■ **Aim of the exercise**
Retype all of the data word for word, without pictures.

START Source information

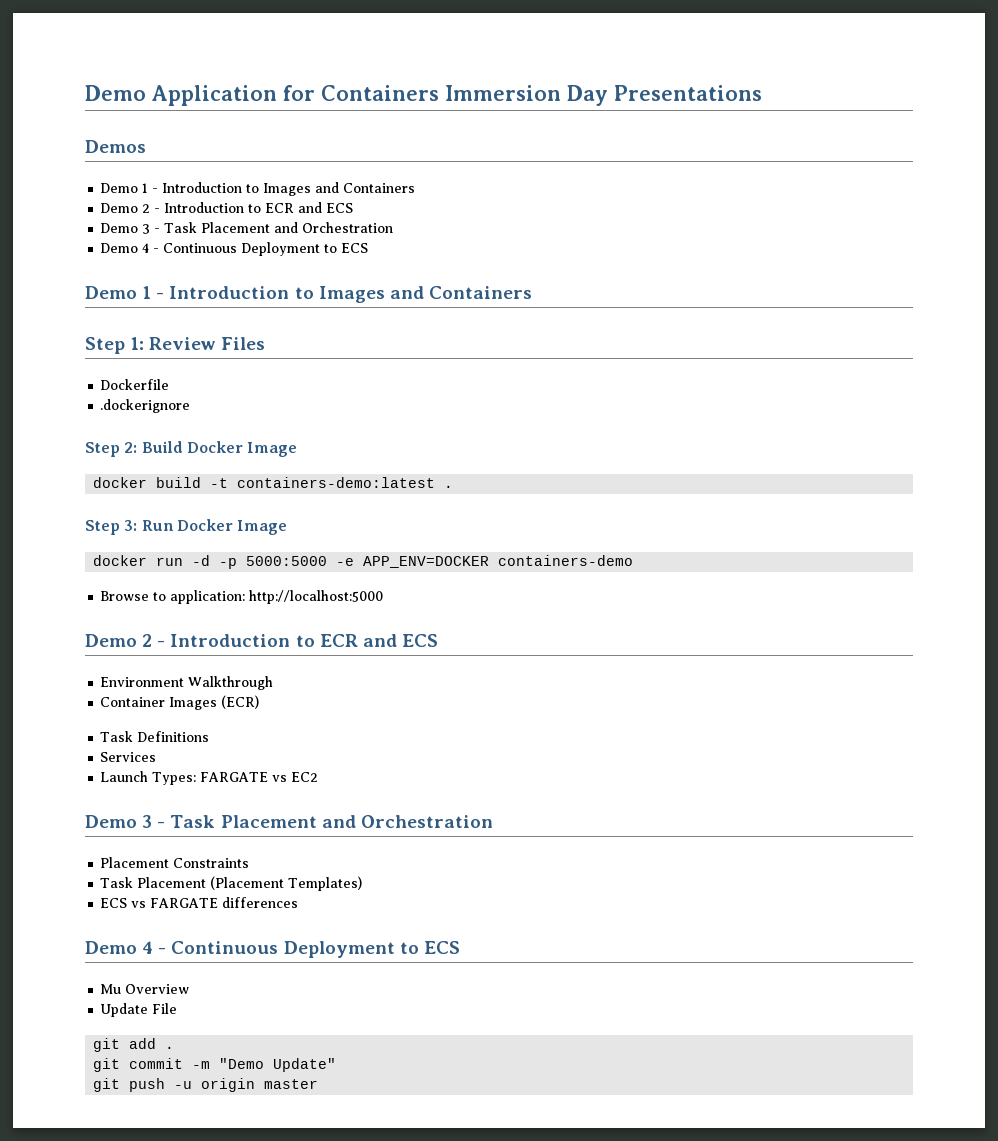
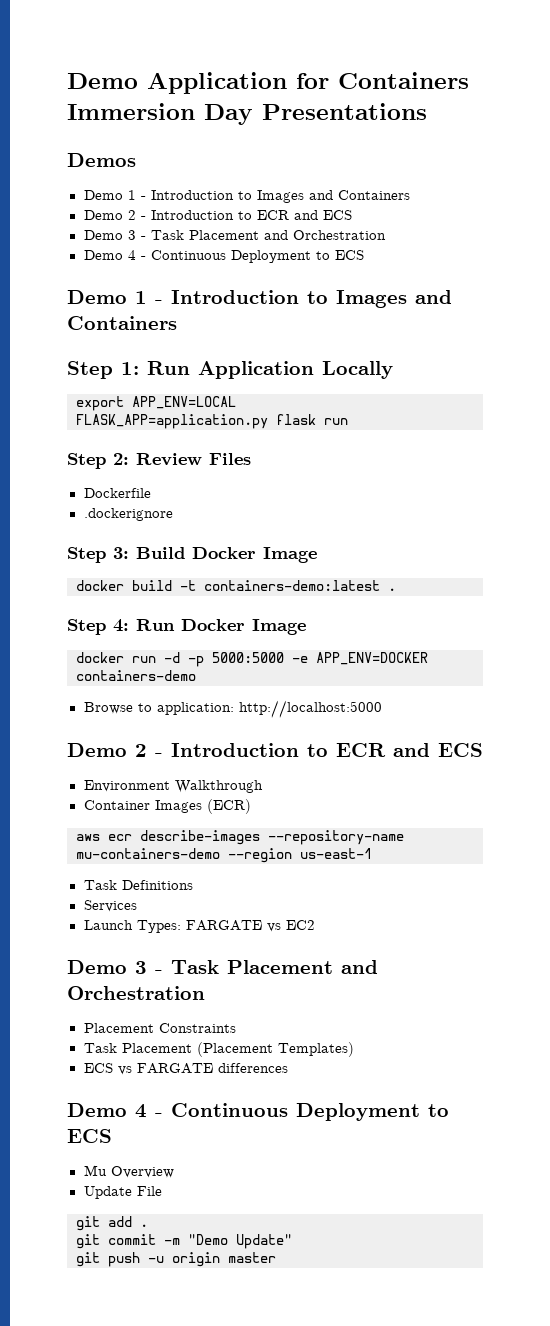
- Step 1: Review Files
+ Step 1: Run Application Locally
+ export APP_ENV=LOCAL
+ FLASK_APP=application.py flask run
+ Step 2: Review Files
- Step 2: Build Docker Image
+ Step 3: Build Docker Image
- Step 3: Run Docker Image
+ Step 4: Run Docker Image
+ aws ecr describe-images --repository-name mu-containers-demo --region us-east-1

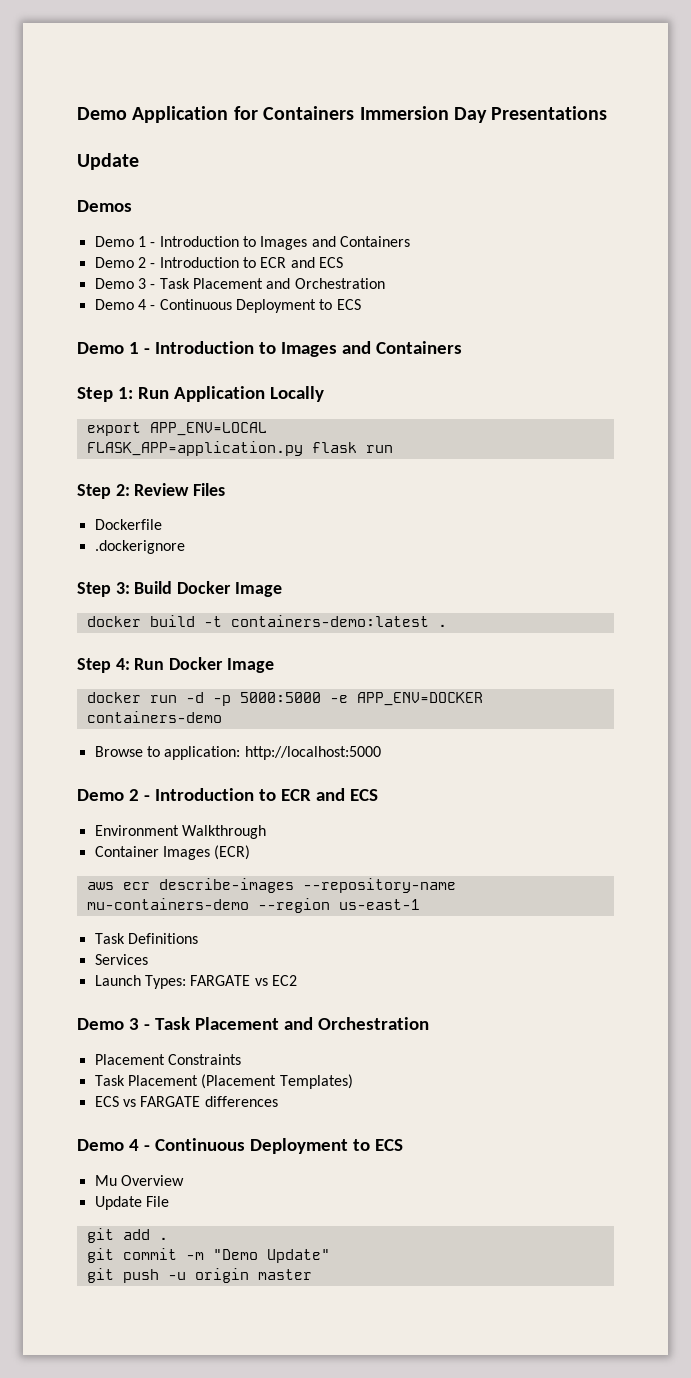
  Demo Application for Containers Immersion Day Presentations
+ Update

END Source information

■ **Problem solution**
- Step 1: Review Files
+ Step 1: Run Application Locally
+ export APP_ENV=LOCAL
+ FLASK_APP=application.py flask run
+ Step 2: Review Files
- Step 2: Build Docker Image
+ Step 3: Build Docker Image
- Step 3: Run Docker Image
+ Step 4: Run Docker Image
+ aws ecr describe-images --repository-name mu-containers-demo --region us-east-1

  Demo Application for Containers Immersion Day Presentations
+ Update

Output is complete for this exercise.